# REQUIREMENT:
Once the pictures are set aside, copy the data below exactly as it stands.
START THE INPUT
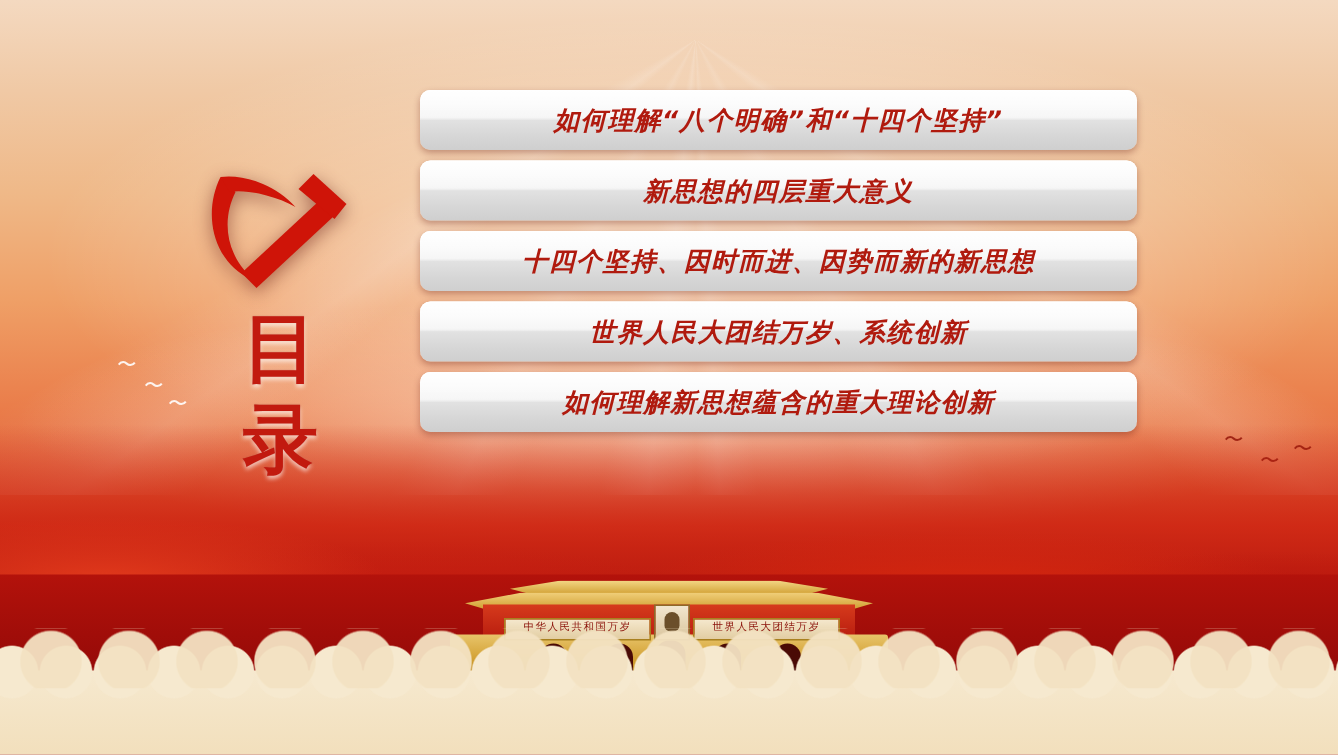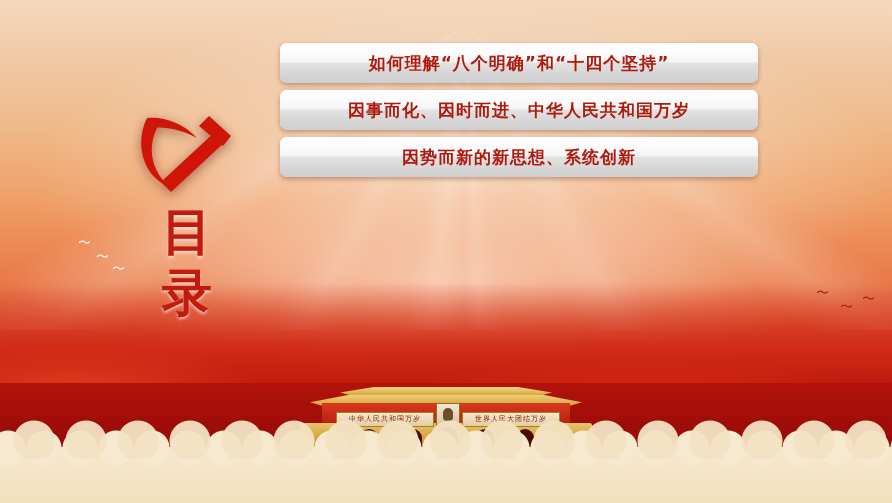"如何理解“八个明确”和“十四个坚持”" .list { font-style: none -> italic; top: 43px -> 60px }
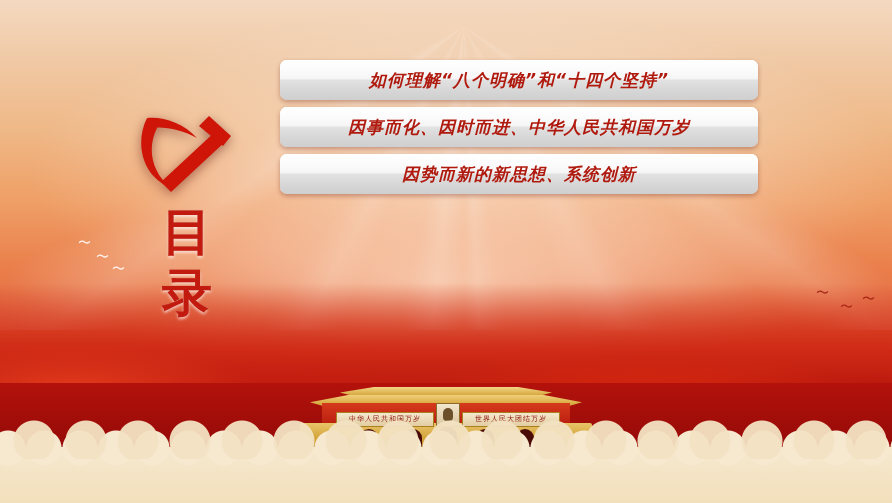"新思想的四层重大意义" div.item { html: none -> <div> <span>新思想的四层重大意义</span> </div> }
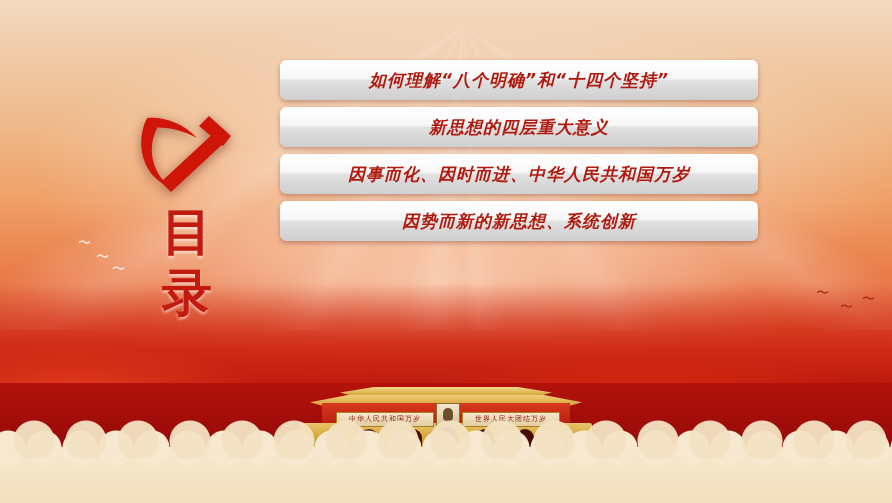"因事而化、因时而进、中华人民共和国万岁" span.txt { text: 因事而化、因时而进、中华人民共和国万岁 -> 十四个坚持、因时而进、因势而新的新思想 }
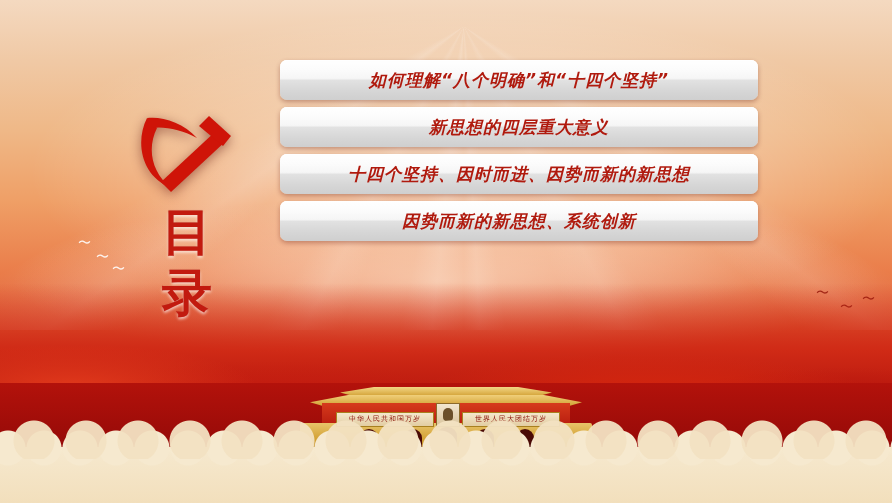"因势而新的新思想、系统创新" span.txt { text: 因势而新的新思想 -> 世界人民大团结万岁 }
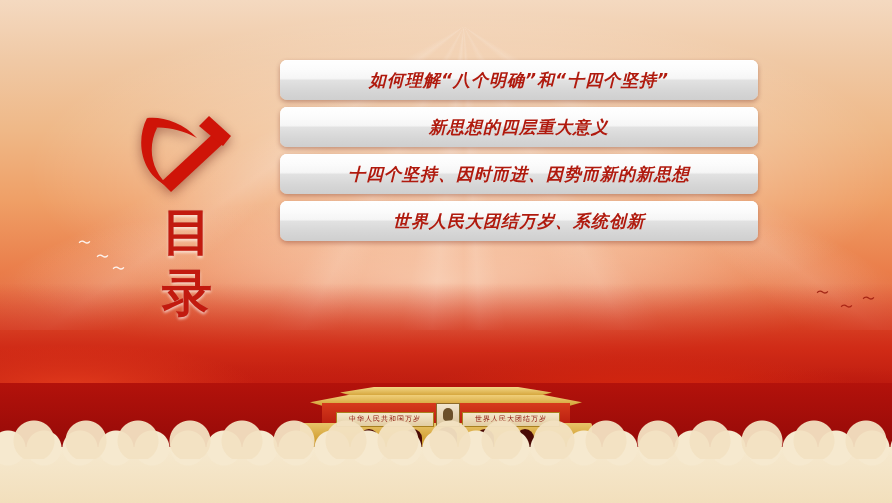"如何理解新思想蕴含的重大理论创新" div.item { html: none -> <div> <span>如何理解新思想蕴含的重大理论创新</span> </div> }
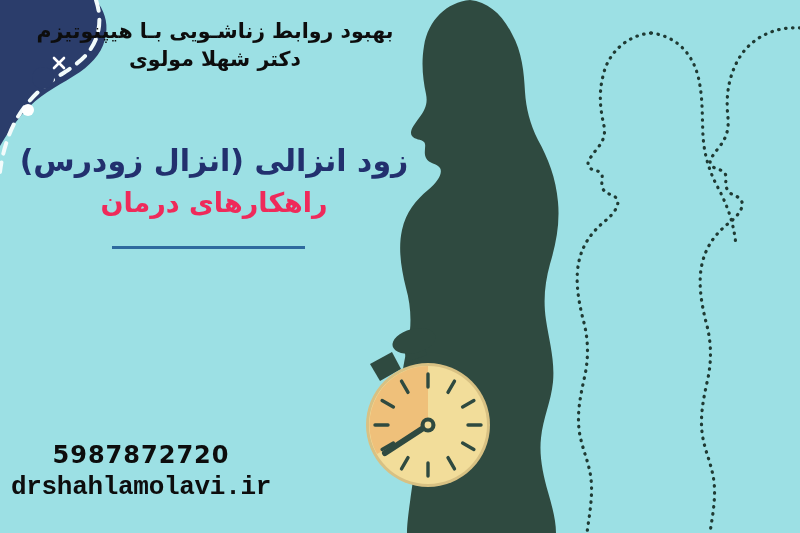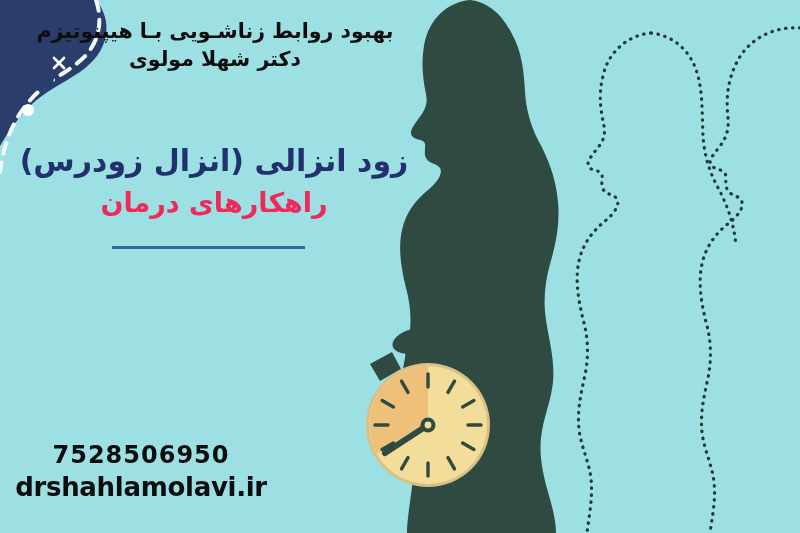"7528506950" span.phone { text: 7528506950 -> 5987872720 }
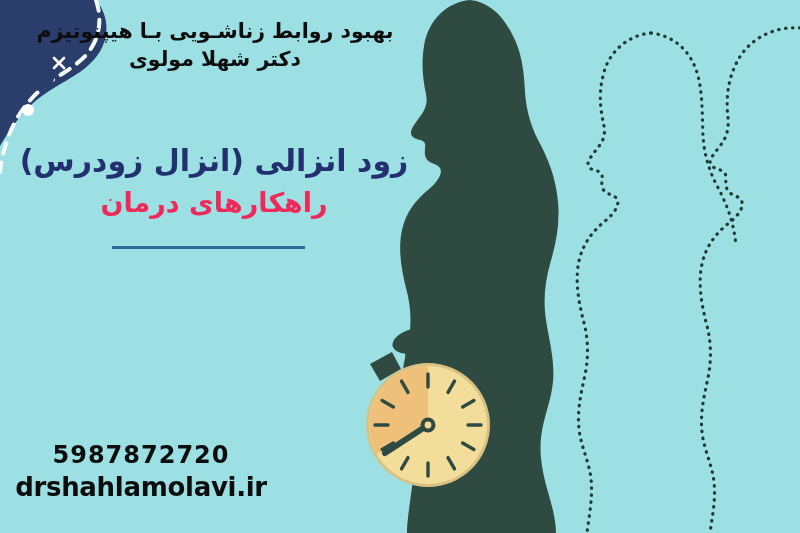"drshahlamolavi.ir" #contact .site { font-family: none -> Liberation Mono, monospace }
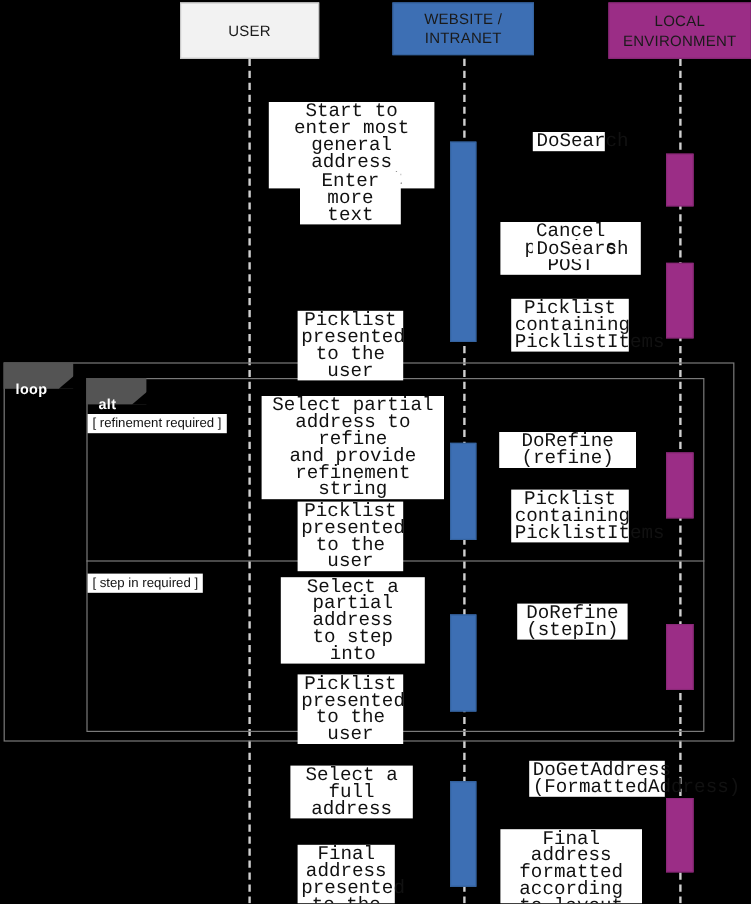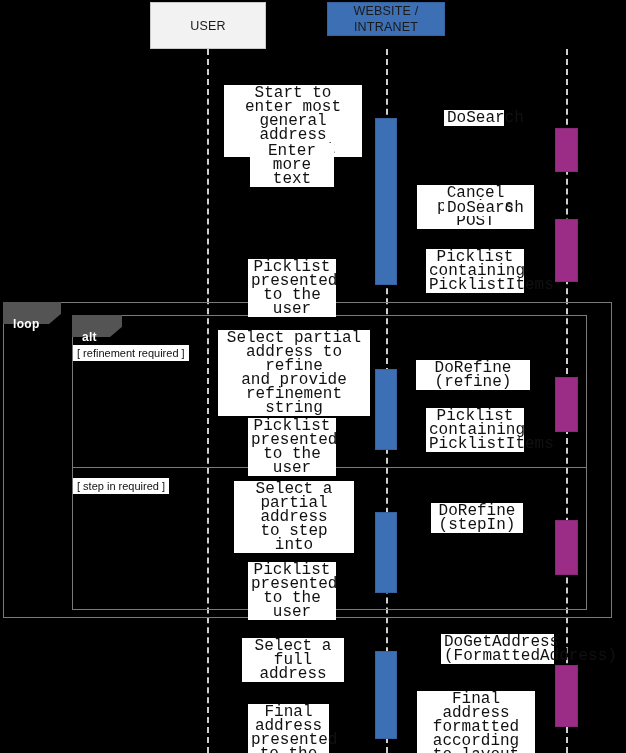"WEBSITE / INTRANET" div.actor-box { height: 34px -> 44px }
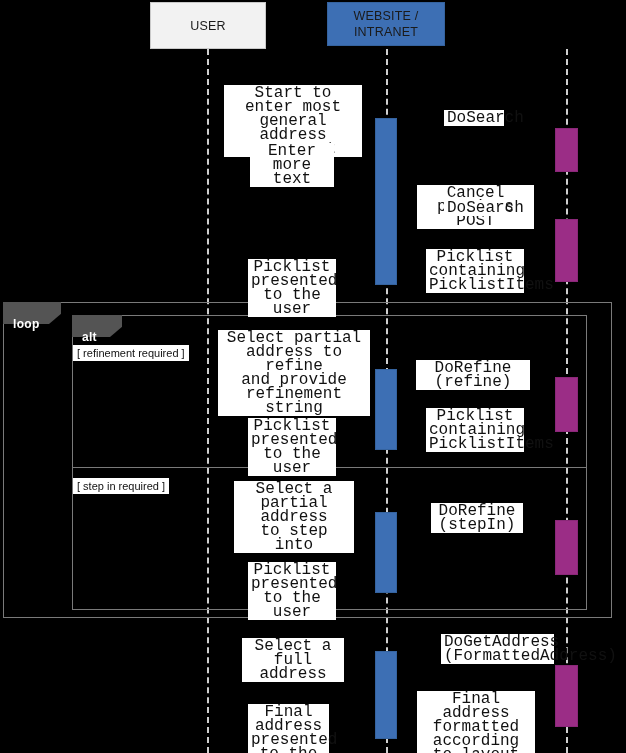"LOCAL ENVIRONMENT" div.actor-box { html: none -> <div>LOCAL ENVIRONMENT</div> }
END THE INPUT
# EXERCISE RESULT:
"如何理解“八个明确”和“十四个坚持”" .list { font-style: none -> italic; top: 43px -> 60px }
"新思想的四层重大意义" div.item { html: none -> <div> <span>新思想的四层重大意义</span> </div> }
"因事而化、因时而进、中华人民共和国万岁" span.txt { text: 因事而化、因时而进、中华人民共和国万岁 -> 十四个坚持、因时而进、因势而新的新思想 }
"因势而新的新思想、系统创新" span.txt { text: 因势而新的新思想 -> 世界人民大团结万岁 }
"如何理解新思想蕴含的重大理论创新" div.item { html: none -> <div> <span>如何理解新思想蕴含的重大理论创新</span> </div> }
"7528506950" span.phone { text: 7528506950 -> 5987872720 }
"drshahlamolavi.ir" #contact .site { font-family: none -> Liberation Mono, monospace }
"WEBSITE / INTRANET" div.actor-box { height: 34px -> 44px }
"LOCAL ENVIRONMENT" div.actor-box { html: none -> <div>LOCAL ENVIRONMENT</div> }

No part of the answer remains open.